Rezension

Wenn nichts ist, wie es scheint...

Der Sohn
von Jo Nesbø

Bewertet mit 5 Sternen

Jo Nesbø gehört zu den erfolgreichsten skandinavischen Krimiautoren, er ist unglaublich talentiert und hat ein treffsicheres Gespür für messerscharfe Drehungen und Wendungen. Der Roman ist so phantastisch gebaut, dass man seinem Sog nicht entkommt. Nesbø geht hier weit über den klassischen Kriminalroman hinaus, weil ihn die Frage interessiert, weshalb sich Menschen auf die Seite des Bösen stellen. (Daily Style)

Sonny Lofthus ist ein merkwürdiger Gefangener. Zweier Morde für schuldig befunden, sitzt er bereits seit 12 Jahren im Hochsicherheitsgefängnis 'Staten' in Oslo. Er redet so gut wie nie, gilt aber unter den anderen Gefangenen als eine Art Heiliger. Er hört ihnen zu und vergibt ihnen ihre Sünden.
Als er jedoch von einem Mitgefangenen erfährt, dass sein Vater Ab Lofthus kein korrupter Polizist gewesen ist, wie er es dem Abschiedsbrief nach dessen Selbstmord entnommen hatte, sondern übel reingelegt wurde, wendet sich das Blatt. Sonny bricht aus dem Gefängnis aus und geht fortan über Leichen, um die Wahrheit ans Licht zu bringen - und um seinen Vater zu rächen.

Simon Kefas stand Sonnys Vater Ab seinerzeit sehr nah, arbeitet immer noch bei der Polizei. Er hat jedoch keine große Karriere gemacht, weil er zu vielen Leuten auf die Füße getreten war und schließlich 'abserviert' wurde. So ermittelt er kurz vor der Pensionierung immer noch als Kommissar bei der Osloer Mordkommission. Und befasst sich nun mit den Mordfällen um Sonny, der eine wahre Schneise schlägt in die Kreise der Unterwelt, aber auch in die Welt der vermeintlich hochangesehenen Upperclass der norwegischen Hauptstadt.
Mit Hilfe seiner jungen Kollegin Kari Adel macht sich Simon Kefas auf die Jagd nach dem Mörder, der Oslo in Atem hält...

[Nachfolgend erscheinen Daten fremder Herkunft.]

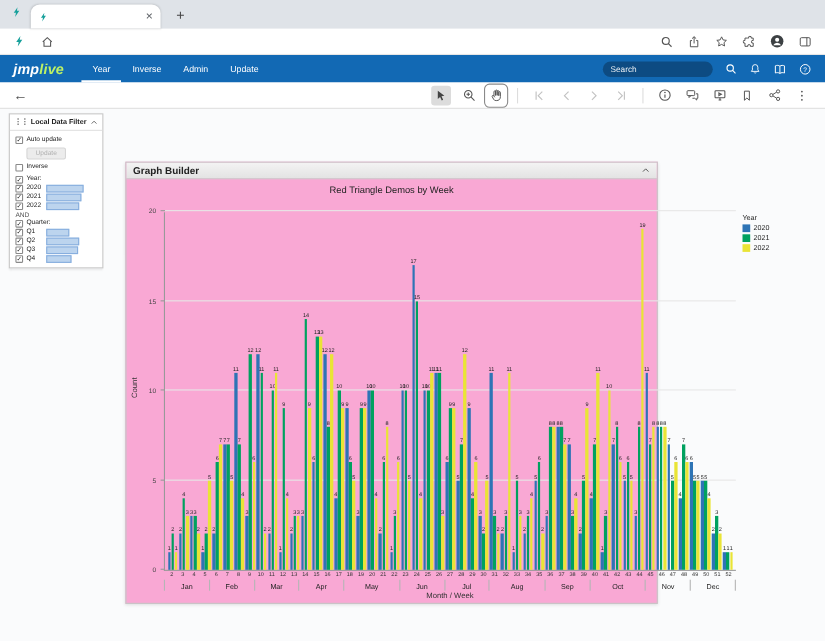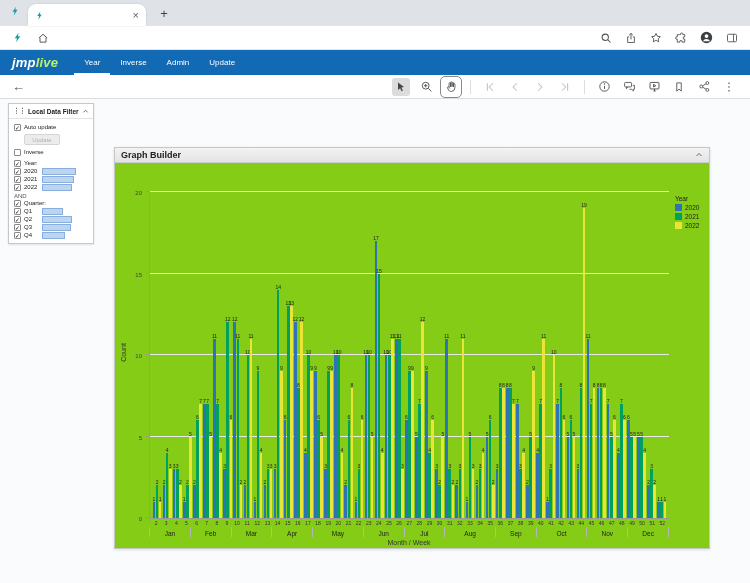--- a/index.html
+++ b/index.html
@@ -48,21 +48,21 @@
   .fp-header .chev{margin-left:auto}
   .fp-body{padding:4px 5px;display:flex;flex-direction:column;gap:3px;font-size:6px}
   .frow{display:flex;align-items:center;gap:3px;min-height:8px}
   .cb{width:7px;height:7px;border:1px solid #8a8a8a;border-radius:1px;display:inline-flex;align-items:center;justify-content:center;font-size:6px;color:#111;background:#fff;flex:none}
   .update-btn{width:36px;height:11px;background:#ececec;border:1px solid #d5d5d5;border-radius:2px;color:#b0b0b0;font-size:6px;display:flex;align-items:center;justify-content:center;margin-left:10px}
   .fbar{height:7px;background:#bcd4ee;border:1px solid #87aede;flex:none}
   .conj{color:#555;font-size:6px;margin-top:2px}
   .flab{min-width:15px}
 
   
-  .graph-panel{position:absolute;left:114px;top:48px;width:596px;height:402px;background:#84cc16;border:1px solid #c6c6c6;box-shadow:0 1px 3px rgba(0,0,0,.12)}
+  .graph-panel{position:absolute;left:114px;top:48px;width:484px;height:402px;background:#f9a8d4;border:1px solid #c6c6c6;box-shadow:0 1px 3px rgba(0,0,0,.12)}
   .gb-header{height:15px;background:linear-gradient(#f3f3f3,#e3e3e3);border-bottom:1px solid #ccc;display:flex;align-items:center;padding:0 6px;font-size:9px;font-weight:bold;color:#222}
   .gb-header .chev{margin-left:auto}
   .chart{position:relative;width:100%;height:385px}
   .chart-title{text-align:center;font-size:8.5px;color:#222;padding-top:4px}
   .plot{position:absolute;left:34px;top:30px;width:520px;height:326px;border-left:1px solid #999;border-bottom:1px solid #999}
   .gridline{position:absolute;left:0;right:0;height:1px;background:#e7e7e7}
   .ytickmark{position:absolute;left:-4px;width:4px;height:1px;background:#999}
   .yaxis{position:absolute;left:0;top:30px;width:32px;height:326px}
   .ytick{position:absolute;right:5px;font-size:6px;color:#444}
   .ylabel{position:absolute;left:-12px;top:186px;width:40px;text-align:center;transform:rotate(-90deg);font-size:7px;color:#333}
@@ -154,20 +154,48 @@
 </div>
 
 <div class="appheader">
   <span class="logo"><span>jmp</span><span class="live">live</span></span>
   <div class="appnav">
       <div class="nav-item active">Year</div>
       <div class="nav-item">Inverse</div>
       <div class="nav-item">Admin</div>
       <div class="nav-item">Update</div>
     </div>
+  <div class="hdr-right">
+    <div class="searchbox">
+      <input placeholder="Search" style="">
+    </div>
+    <span class="icon">
+      <svg width="11" height="11" viewBox="0 0 16 16" fill="none" stroke="#fff" stroke-width="1.5">
+          <circle cx="7" cy="7" r="4.2"></circle>
+          <path d="M10.2 10.2 L14 14"></path>
+        </svg>
+    </span>
+    <span class="icon">
+      <svg width="11" height="11" viewBox="0 0 16 16" fill="none" stroke="#fff" stroke-width="1.2">
+          <path d="M8 2.5 a3.6 3.6 0 0 1 3.6 3.6 V9.5 L13 11.5 H3 L4.4 9.5 V6.1 A3.6 3.6 0 0 1 8 2.5 z"></path>
+          <path d="M6.8 13 a1.3 1.3 0 0 0 2.4 0"></path>
+        </svg>
+    </span>
+    <span class="icon">
+      <svg width="12" height="12" viewBox="0 0 16 16" fill="none" stroke="#fff" stroke-width="1.2">
+          <path d="M8 4.2 C6.5 3 4 3 2.5 3.8 V12.5 C4 11.8 6.5 11.8 8 13 C9.5 11.8 12 11.8 13.5 12.5 V3.8 C12 3 9.5 3 8 4.2 z M8 4.2 V13"></path>
+        </svg>
+    </span>
+    <span class="icon">
+      <svg width="12" height="12" viewBox="0 0 16 16">
+          <circle cx="8" cy="8" r="5.8" fill="none" stroke="#fff" stroke-width="1.2"></circle>
+          <text x="8" y="10.8" font-size="8" fill="#fff" text-anchor="middle">?</text>
+        </svg>
+    </span>
+  </div>
 </div>
 
 <div class="apptoolbar">
   <span class="back">←</span>
   <div class="tools">
     <span class="tool active">
       <svg width="12" height="12" viewBox="0 0 16 16">
           <path d="M4 2 L12 8 L8.5 8.8 L10.5 13 L8.8 13.8 L6.8 9.6 L4 12 z" fill="#444"></path>
         </svg>
     </span>
@@ -321,20 +349,21 @@
   <div class="graph-panel">
     <div class="gb-header">
       <span>Graph Builder</span>
       <span class="chev icon">
         <svg width="8" height="8" viewBox="0 0 16 16" fill="none" stroke="#555" stroke-width="1.8">
             <path d="M3 10 L8 5 l5 5"></path>
           </svg>
       </span>
     </div>
     <div class="chart">
+      <div class="chart-title">Red Triangle Demos by Week</div>
       <div class="yaxis">
           <div class="ytick" style="bottom: -3px;">0</div>
           <div class="ytick" style="bottom: 78.5px;">5</div>
           <div class="ytick" style="bottom: 160px;">10</div>
           <div class="ytick" style="bottom: 241.5px;">15</div>
           <div class="ytick" style="bottom: 323px;">20</div>
         </div>
       <div class="ylabel">Count</div>
       <div class="plot">
         <div>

Wieder einmal hat es Jo Nesbø geschafft, mich über 500 Seiten sozusagen inhalieren zu lassen. Eine straff verwobene Geschichte mit logisch verschachtelten Handlungssträngen, kaum einmal nachlassender Spannung, überraschenden Wendungen, dazu ein tiefgründiges Geflecht von Motiven und Motivationen.
Sonny Lofthus steht dabei ebenso im Fokus wie der Ermittler Simon Kefas, und um die beiden Gegenspieler rankt sich die Handlung. Die Figuren sind facettenreich, mehrdimensional und in ihren Widersprüchlichkeiten glaubwürdig dargestellt, wobei ich persönlich den Charakterzug des 'Heiligen' bei Sonny etwas überzogen fand - wohl aber verstanden habe, dass dieser gerade für die Darstellung der Widersprüchligkeit sehr geeignet ist.

Denn obwohl natürlich schnell klar wird, dass Sonny ein vielfacher Mörder ist, gewinnt er rasch die Sympathien des Lesers, und es ist in diesem Roman alles andere als einfach, zwischen 'gut' und 'böse' zu unterscheiden. Diese 'Grauzone' taucht bereits in den Romanen um Harry Hole auf, hier jedoch wird sie bis zur Perfektion zelebriert. Ein Mörder als 'Gutmensch'?
Schuld und Rache, Moral und Integrität, die Käuflichkeit des Gewissens und die Verschiebbarkeit von 'richtig ' und 'falsch' - fast schon philosophisch geht der Roman diese Themen an, reichlich gespickt allerdings mit Blut und Tod. Und es ist kein schmeichelhaftes Bild, das Jo Nesbø hier von Gesellschaft, Politik und Wirtschaft zeichnet - Drogenhandel, Zwangsprostitution, Geldwäsche in hohem Stil, Korruption und organisiertes Verbrechen in höchsten Kreisen... Klar wird in jedem Fall: es gibt keine einfachen Antworten - und als Leser kann man froh sein, gewisse Entscheidung (hoffentlich) nie treffen zu müssen...

Ich liebe die Bücher von Jo Nesbø, schätze seinen Schreibstil, seinen Erfindungsreichtum und seine Fähigkeit des vielschichtigen Erzählens. Trotz des für meinen Geschmack etwas überzogenen Charakters von Sonny stellt dieses Buch keine Ausnahme dar.
Eine unbedingte Empfehlung an alle, die tiefgründige Krimis zu schätzen wissen!